I fratelli Bianchi rimarranno in isolamento su richiesta dei legali. Il timore è che possano subire violenze da parte degli altri detenuti.

Willy fratelli Bianchi isolamento
Willy fratelli Bianchi isolamento

Lo hanno chiesto i loro legali. I fratelli Gabriele e Marco Bianchi e Mario Pincarelli rimarranno in isolamento anche dopo aver trascorso il periodo di quarantena. Il motivo è che i tre detenuti possano avere delle ritorsioni e delle violenze anche dentro le mura del carcere.

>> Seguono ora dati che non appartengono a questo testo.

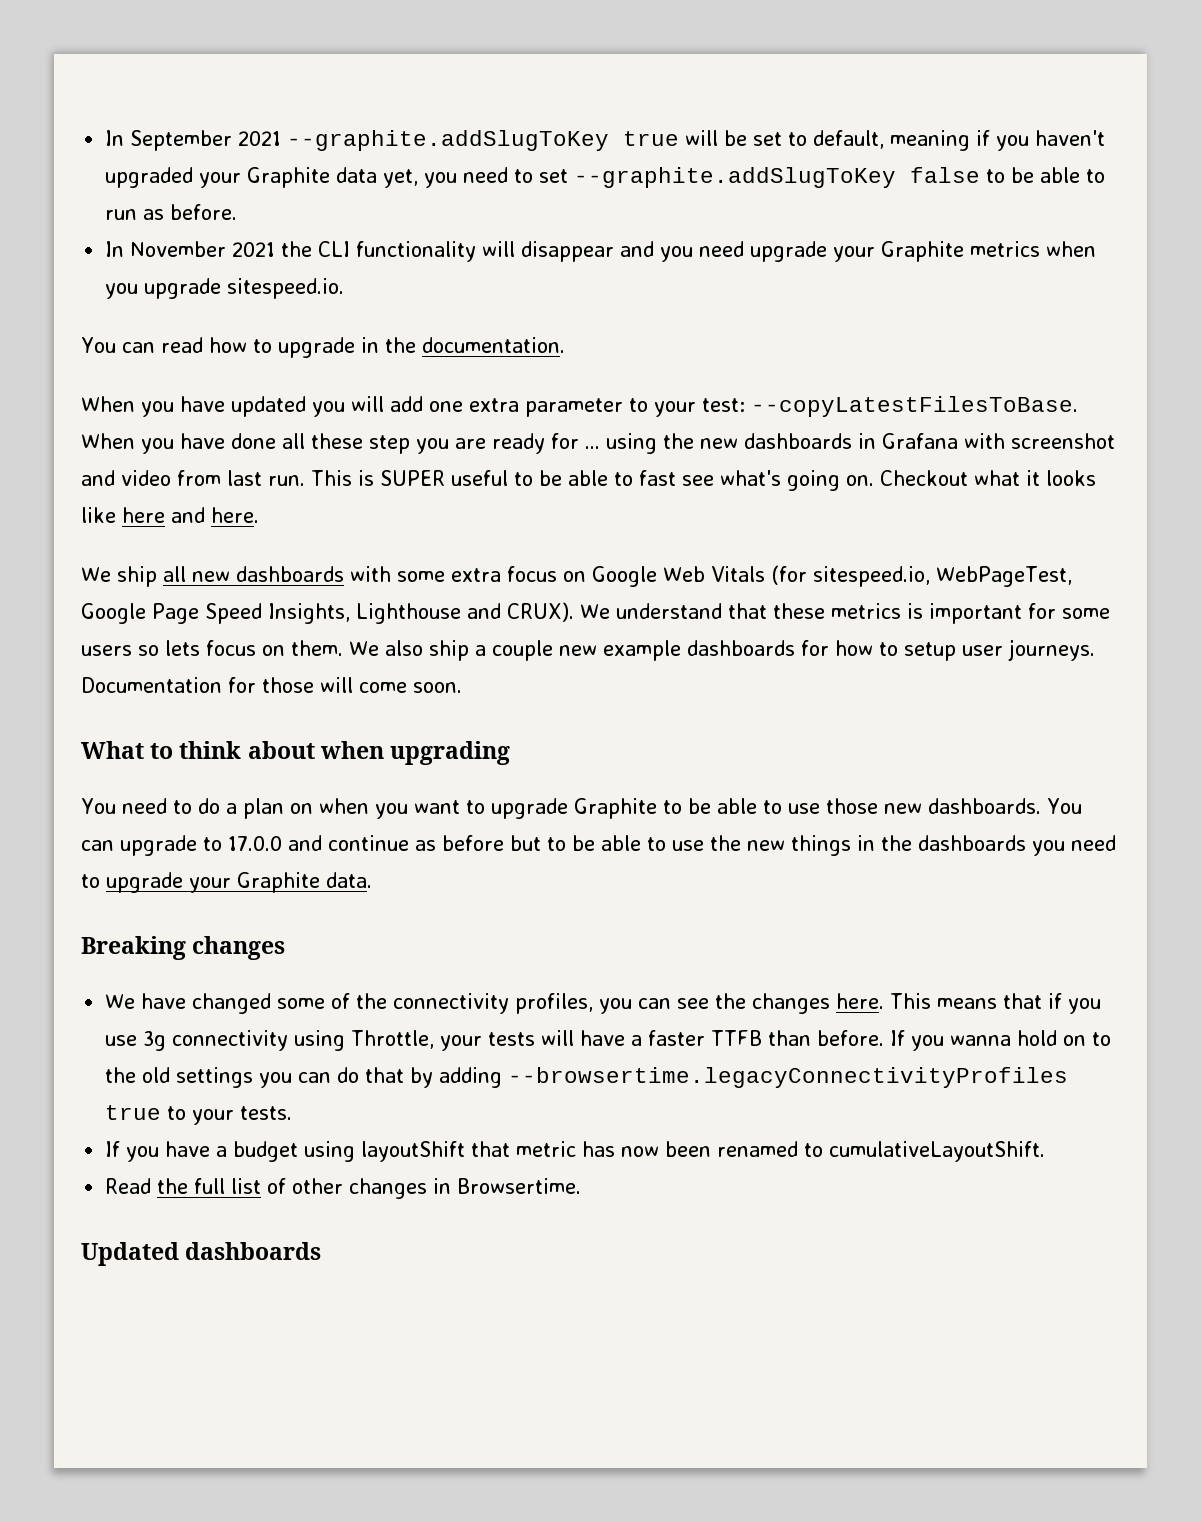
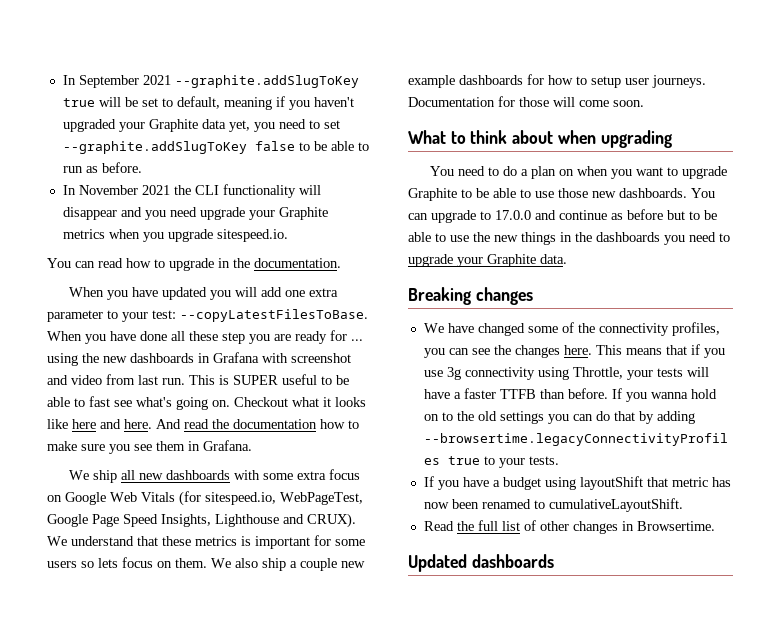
(259, 515) none -> [156,419,359,429] [47,440,252,454] And read the documentation how to make sure you see them in Grafana.

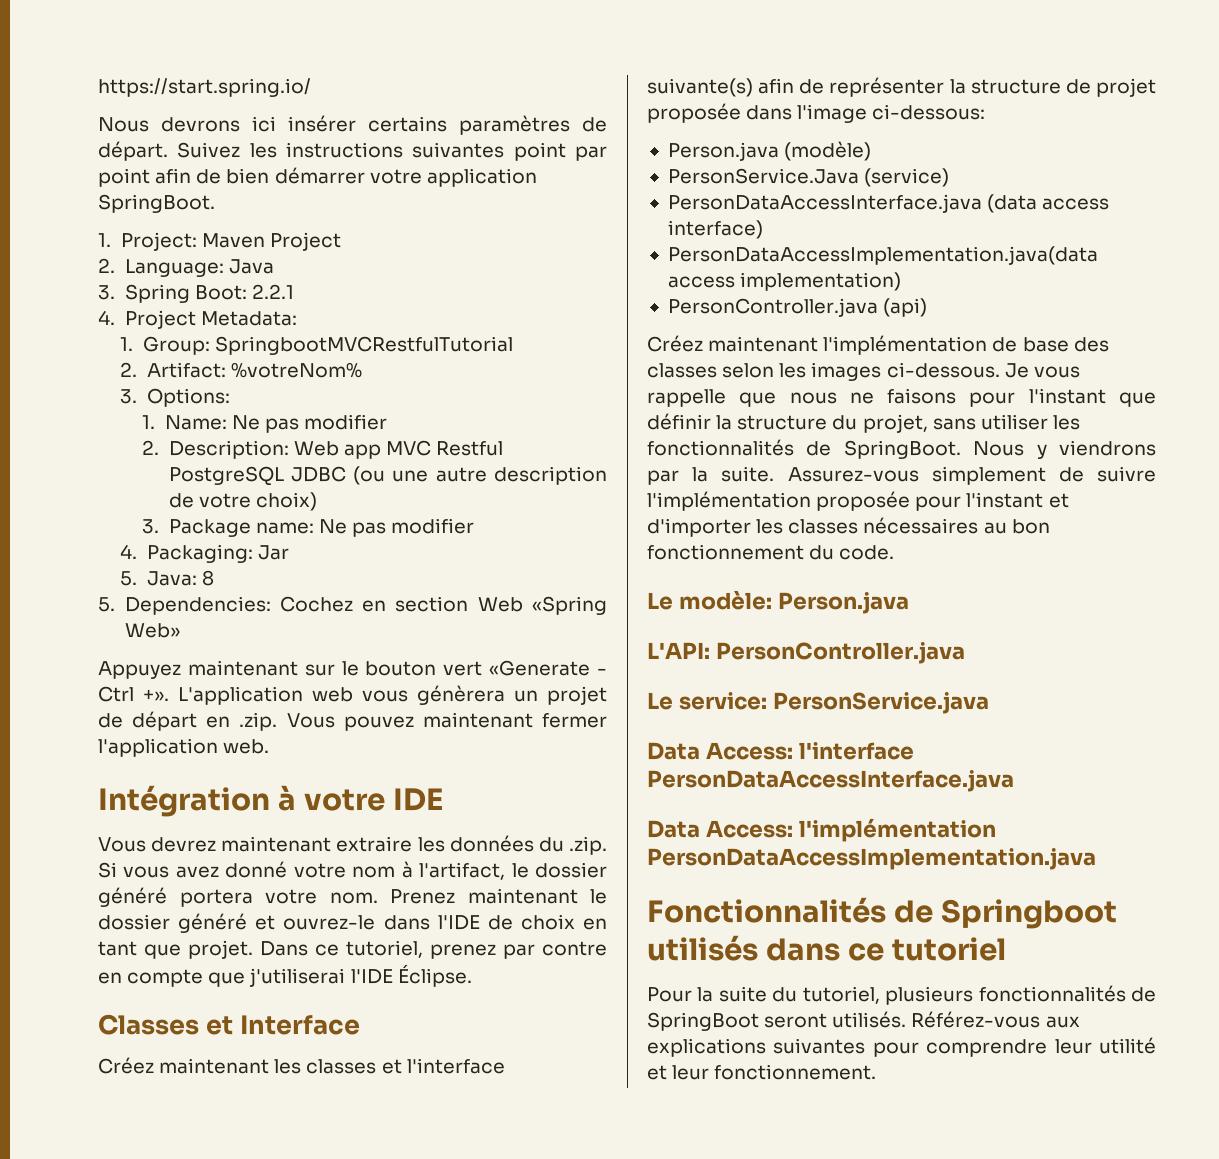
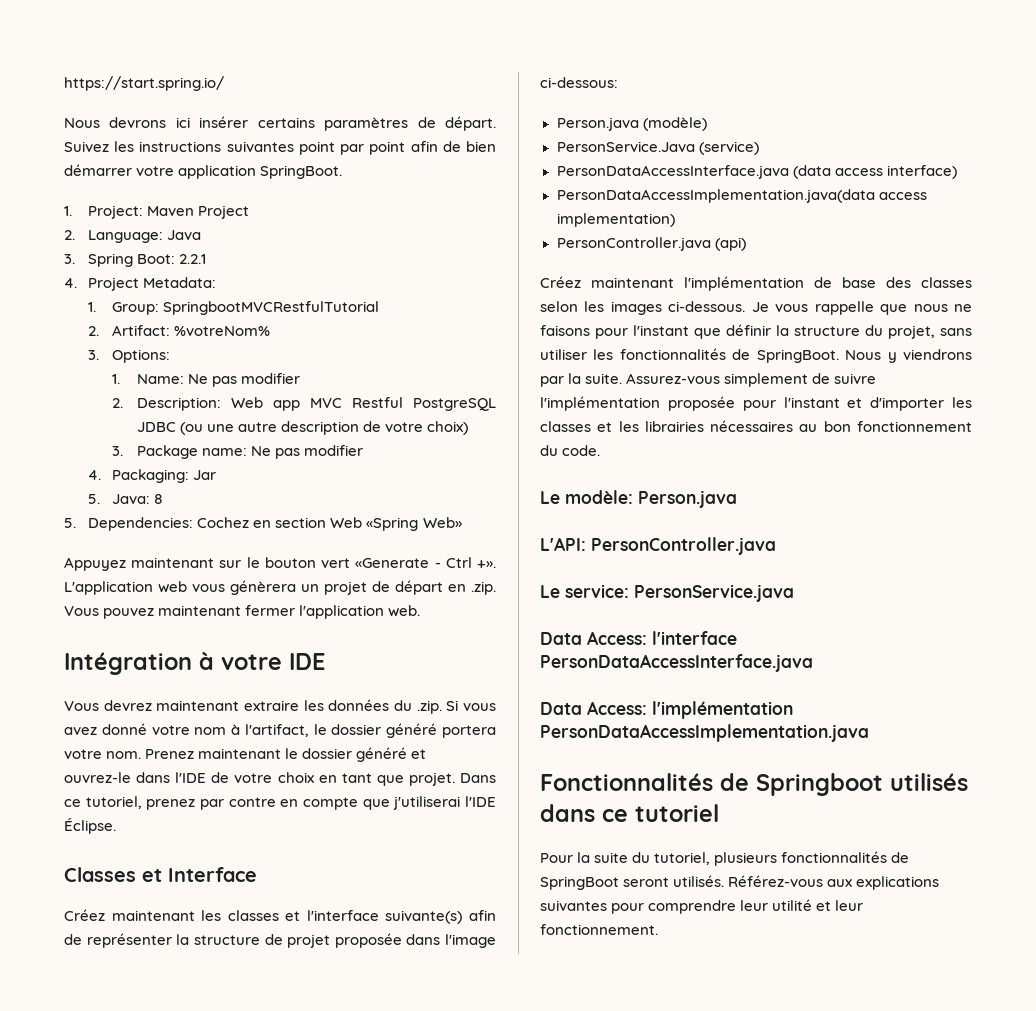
(513, 922) none -> [234,773,273,783] votre
(859, 526) none -> [597,421,704,432] et les librairies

L’omicidio del 21enne Willy Monteiro Duarte ha avuto una grande risposta non solo in tutto il Paese, ma anche dentro le sbarre e il timore è che i tre uomini accusati dell’omicidio possano rischiare grosso. Il garante dei detenuti del Lazio aveva commentato positivamente la decisione del carcere di Rebibbia di accogliere la richiesta dei legali dei tre detenuti ritenendola “ragionevole”.

Omicidio Willy, isolamento per i fratelli Bianchi

I fratelli Bianchi e Mario Pincarelli trascorso il periodo di quarantena, rimarranno in isolamento.

Lo avevano chiesto i legali che si sono visti accogliere la richiesta. I legali infatti temono per l’incolumità dei tre uomini che potrebbero subire violenze e ritorsioni da parte degli altri detenuti. La violenza e il grande seguito mediatico di questo omicidio, ha avuto un grande peso oltre che in tutta Italia anche dentro il carcere.

Il garante dei detenuti del Lazio Stefano Anastasia aveva dichiarato a questo proposito: “Trascorse le due settimane di isolamento precauzionale per il Covid effettivamente si dovrà valutare una adeguata forma di isolamento cautelativo per impedire che i tre possano essere oggetto di attenzioni per così dire sgradite all’interno del carcere”.

Pestaggio negato dai fratelli Bianchi

Nel frattempo l’esito dell’autopsia e di ulteriori testimonianze hanno validato l’aggravamento del capo d’accusa per i detenuti passando da omicidio preterintenzionale a volontario. Più volte i due fratelli avevano negato l’accusa dichiarando che quella sera stavano consumando un rapporto sessuale al cimitero ed erano intervenuti per mettere fine alla rissa. Eppure sia il quarto ragazzo Francesco Belleggia sia i testimoni avevano fornito una testimonianza diversa.

Francesco Belleggia è l’unico dei quattro ragazzi fuori dal carcere e si trova attualmente agli arresti domiciliari.